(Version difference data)
------

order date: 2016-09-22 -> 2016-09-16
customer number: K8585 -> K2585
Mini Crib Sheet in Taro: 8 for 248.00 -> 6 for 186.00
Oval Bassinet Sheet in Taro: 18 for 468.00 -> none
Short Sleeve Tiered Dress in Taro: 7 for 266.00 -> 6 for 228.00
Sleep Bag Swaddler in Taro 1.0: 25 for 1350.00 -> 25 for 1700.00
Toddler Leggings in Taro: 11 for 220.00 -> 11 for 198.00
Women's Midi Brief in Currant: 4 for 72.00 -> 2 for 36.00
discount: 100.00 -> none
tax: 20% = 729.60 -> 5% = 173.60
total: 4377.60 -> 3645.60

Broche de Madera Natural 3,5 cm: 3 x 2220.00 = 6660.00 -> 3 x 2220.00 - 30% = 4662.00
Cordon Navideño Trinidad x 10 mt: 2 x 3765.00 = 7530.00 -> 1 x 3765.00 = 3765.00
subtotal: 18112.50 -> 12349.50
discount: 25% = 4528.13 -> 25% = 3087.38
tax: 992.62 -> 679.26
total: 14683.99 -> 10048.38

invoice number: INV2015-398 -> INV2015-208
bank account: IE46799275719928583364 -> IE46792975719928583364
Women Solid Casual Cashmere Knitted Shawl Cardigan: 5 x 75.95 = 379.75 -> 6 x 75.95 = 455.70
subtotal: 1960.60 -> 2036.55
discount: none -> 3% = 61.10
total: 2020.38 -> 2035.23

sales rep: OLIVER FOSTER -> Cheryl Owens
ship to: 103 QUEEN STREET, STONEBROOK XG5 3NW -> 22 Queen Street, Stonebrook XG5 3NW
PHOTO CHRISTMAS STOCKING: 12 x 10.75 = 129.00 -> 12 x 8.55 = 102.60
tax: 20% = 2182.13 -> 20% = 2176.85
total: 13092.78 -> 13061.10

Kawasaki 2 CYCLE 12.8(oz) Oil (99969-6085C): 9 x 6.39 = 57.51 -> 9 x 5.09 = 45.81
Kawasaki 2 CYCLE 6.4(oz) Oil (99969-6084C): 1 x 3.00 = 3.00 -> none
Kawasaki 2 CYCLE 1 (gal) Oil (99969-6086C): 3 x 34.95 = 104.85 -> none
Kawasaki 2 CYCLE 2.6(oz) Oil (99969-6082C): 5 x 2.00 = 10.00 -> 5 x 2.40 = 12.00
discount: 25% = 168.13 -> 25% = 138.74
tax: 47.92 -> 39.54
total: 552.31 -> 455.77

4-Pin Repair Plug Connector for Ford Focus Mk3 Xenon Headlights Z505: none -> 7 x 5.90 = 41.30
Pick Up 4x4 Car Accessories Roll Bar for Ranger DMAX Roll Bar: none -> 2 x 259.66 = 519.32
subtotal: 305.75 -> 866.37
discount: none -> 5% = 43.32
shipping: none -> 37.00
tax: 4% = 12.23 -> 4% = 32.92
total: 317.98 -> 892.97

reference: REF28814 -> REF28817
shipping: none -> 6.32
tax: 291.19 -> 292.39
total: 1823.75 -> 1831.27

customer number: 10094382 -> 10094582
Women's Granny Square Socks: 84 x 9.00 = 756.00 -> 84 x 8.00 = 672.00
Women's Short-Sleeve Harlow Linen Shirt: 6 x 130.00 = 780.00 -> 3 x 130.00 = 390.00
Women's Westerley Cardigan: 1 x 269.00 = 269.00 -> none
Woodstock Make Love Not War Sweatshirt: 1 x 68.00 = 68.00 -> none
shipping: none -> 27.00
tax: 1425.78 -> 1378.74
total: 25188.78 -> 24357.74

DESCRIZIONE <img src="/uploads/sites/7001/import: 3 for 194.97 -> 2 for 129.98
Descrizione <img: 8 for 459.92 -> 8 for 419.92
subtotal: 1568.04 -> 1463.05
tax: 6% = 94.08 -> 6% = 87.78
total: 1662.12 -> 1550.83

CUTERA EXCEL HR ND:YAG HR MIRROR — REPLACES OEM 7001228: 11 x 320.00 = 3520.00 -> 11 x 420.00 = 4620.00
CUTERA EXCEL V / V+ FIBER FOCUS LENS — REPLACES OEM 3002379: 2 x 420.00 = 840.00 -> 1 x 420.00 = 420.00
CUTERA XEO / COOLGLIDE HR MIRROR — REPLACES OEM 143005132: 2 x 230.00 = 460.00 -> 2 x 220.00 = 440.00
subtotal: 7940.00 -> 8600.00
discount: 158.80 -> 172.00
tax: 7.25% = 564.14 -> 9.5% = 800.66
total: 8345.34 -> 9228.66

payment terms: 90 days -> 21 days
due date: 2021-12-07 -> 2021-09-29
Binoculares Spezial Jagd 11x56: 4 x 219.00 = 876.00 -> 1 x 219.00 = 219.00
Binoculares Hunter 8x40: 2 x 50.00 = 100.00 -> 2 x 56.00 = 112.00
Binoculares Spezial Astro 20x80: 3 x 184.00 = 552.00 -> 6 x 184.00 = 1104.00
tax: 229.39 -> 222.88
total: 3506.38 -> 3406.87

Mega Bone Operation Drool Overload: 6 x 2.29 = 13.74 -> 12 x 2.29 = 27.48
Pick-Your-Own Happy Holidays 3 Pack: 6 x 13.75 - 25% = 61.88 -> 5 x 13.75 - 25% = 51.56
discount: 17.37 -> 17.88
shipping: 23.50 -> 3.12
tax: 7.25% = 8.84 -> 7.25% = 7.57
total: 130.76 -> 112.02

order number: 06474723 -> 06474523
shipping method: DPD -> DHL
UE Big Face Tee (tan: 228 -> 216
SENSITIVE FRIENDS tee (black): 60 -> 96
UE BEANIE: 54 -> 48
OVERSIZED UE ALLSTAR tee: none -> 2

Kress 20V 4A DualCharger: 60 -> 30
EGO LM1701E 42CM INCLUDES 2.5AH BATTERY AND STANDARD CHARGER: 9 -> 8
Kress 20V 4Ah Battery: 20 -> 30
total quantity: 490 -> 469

------

**TASK OBJECTIVE:**
Reproduce the records above word for word.

**RESULT OF THIS EXERCISE:**
order date: 2016-09-22 -> 2016-09-16
customer number: K8585 -> K2585
Mini Crib Sheet in Taro: 8 for 248.00 -> 6 for 186.00
Oval Bassinet Sheet in Taro: 18 for 468.00 -> none
Short Sleeve Tiered Dress in Taro: 7 for 266.00 -> 6 for 228.00
Sleep Bag Swaddler in Taro 1.0: 25 for 1350.00 -> 25 for 1700.00
Toddler Leggings in Taro: 11 for 220.00 -> 11 for 198.00
Women's Midi Brief in Currant: 4 for 72.00 -> 2 for 36.00
discount: 100.00 -> none
tax: 20% = 729.60 -> 5% = 173.60
total: 4377.60 -> 3645.60

Broche de Madera Natural 3,5 cm: 3 x 2220.00 = 6660.00 -> 3 x 2220.00 - 30% = 4662.00
Cordon Navideño Trinidad x 10 mt: 2 x 3765.00 = 7530.00 -> 1 x 3765.00 = 3765.00
subtotal: 18112.50 -> 12349.50
discount: 25% = 4528.13 -> 25% = 3087.38
tax: 992.62 -> 679.26
total: 14683.99 -> 10048.38

invoice number: INV2015-398 -> INV2015-208
bank account: IE46799275719928583364 -> IE46792975719928583364
Women Solid Casual Cashmere Knitted Shawl Cardigan: 5 x 75.95 = 379.75 -> 6 x 75.95 = 455.70
subtotal: 1960.60 -> 2036.55
discount: none -> 3% = 61.10
total: 2020.38 -> 2035.23

sales rep: OLIVER FOSTER -> Cheryl Owens
ship to: 103 QUEEN STREET, STONEBROOK XG5 3NW -> 22 Queen Street, Stonebrook XG5 3NW
PHOTO CHRISTMAS STOCKING: 12 x 10.75 = 129.00 -> 12 x 8.55 = 102.60
tax: 20% = 2182.13 -> 20% = 2176.85
total: 13092.78 -> 13061.10

Kawasaki 2 CYCLE 12.8(oz) Oil (99969-6085C): 9 x 6.39 = 57.51 -> 9 x 5.09 = 45.81
Kawasaki 2 CYCLE 6.4(oz) Oil (99969-6084C): 1 x 3.00 = 3.00 -> none
Kawasaki 2 CYCLE 1 (gal) Oil (99969-6086C): 3 x 34.95 = 104.85 -> none
Kawasaki 2 CYCLE 2.6(oz) Oil (99969-6082C): 5 x 2.00 = 10.00 -> 5 x 2.40 = 12.00
discount: 25% = 168.13 -> 25% = 138.74
tax: 47.92 -> 39.54
total: 552.31 -> 455.77

4-Pin Repair Plug Connector for Ford Focus Mk3 Xenon Headlights Z505: none -> 7 x 5.90 = 41.30
Pick Up 4x4 Car Accessories Roll Bar for Ranger DMAX Roll Bar: none -> 2 x 259.66 = 519.32
subtotal: 305.75 -> 866.37
discount: none -> 5% = 43.32
shipping: none -> 37.00
tax: 4% = 12.23 -> 4% = 32.92
total: 317.98 -> 892.97

reference: REF28814 -> REF28817
shipping: none -> 6.32
tax: 291.19 -> 292.39
total: 1823.75 -> 1831.27

customer number: 10094382 -> 10094582
Women's Granny Square Socks: 84 x 9.00 = 756.00 -> 84 x 8.00 = 672.00
Women's Short-Sleeve Harlow Linen Shirt: 6 x 130.00 = 780.00 -> 3 x 130.00 = 390.00
Women's Westerley Cardigan: 1 x 269.00 = 269.00 -> none
Woodstock Make Love Not War Sweatshirt: 1 x 68.00 = 68.00 -> none
shipping: none -> 27.00
tax: 1425.78 -> 1378.74
total: 25188.78 -> 24357.74

DESCRIZIONE <img src="/uploads/sites/7001/import: 3 for 194.97 -> 2 for 129.98
Descrizione <img: 8 for 459.92 -> 8 for 419.92
subtotal: 1568.04 -> 1463.05
tax: 6% = 94.08 -> 6% = 87.78
total: 1662.12 -> 1550.83

CUTERA EXCEL HR ND:YAG HR MIRROR — REPLACES OEM 7001228: 11 x 320.00 = 3520.00 -> 11 x 420.00 = 4620.00
CUTERA EXCEL V / V+ FIBER FOCUS LENS — REPLACES OEM 3002379: 2 x 420.00 = 840.00 -> 1 x 420.00 = 420.00
CUTERA XEO / COOLGLIDE HR MIRROR — REPLACES OEM 143005132: 2 x 230.00 = 460.00 -> 2 x 220.00 = 440.00
subtotal: 7940.00 -> 8600.00
discount: 158.80 -> 172.00
tax: 7.25% = 564.14 -> 9.5% = 800.66
total: 8345.34 -> 9228.66

payment terms: 90 days -> 21 days
due date: 2021-12-07 -> 2021-09-29
Binoculares Spezial Jagd 11x56: 4 x 219.00 = 876.00 -> 1 x 219.00 = 219.00
Binoculares Hunter 8x40: 2 x 50.00 = 100.00 -> 2 x 56.00 = 112.00
Binoculares Spezial Astro 20x80: 3 x 184.00 = 552.00 -> 6 x 184.00 = 1104.00
tax: 229.39 -> 222.88
total: 3506.38 -> 3406.87

Mega Bone Operation Drool Overload: 6 x 2.29 = 13.74 -> 12 x 2.29 = 27.48
Pick-Your-Own Happy Holidays 3 Pack: 6 x 13.75 - 25% = 61.88 -> 5 x 13.75 - 25% = 51.56
discount: 17.37 -> 17.88
shipping: 23.50 -> 3.12
tax: 7.25% = 8.84 -> 7.25% = 7.57
total: 130.76 -> 112.02

order number: 06474723 -> 06474523
shipping method: DPD -> DHL
UE Big Face Tee (tan: 228 -> 216
SENSITIVE FRIENDS tee (black): 60 -> 96
UE BEANIE: 54 -> 48
OVERSIZED UE ALLSTAR tee: none -> 2

Kress 20V 4A DualCharger: 60 -> 30
EGO LM1701E 42CM INCLUDES 2.5AH BATTERY AND STANDARD CHARGER: 9 -> 8
Kress 20V 4Ah Battery: 20 -> 30
total quantity: 490 -> 469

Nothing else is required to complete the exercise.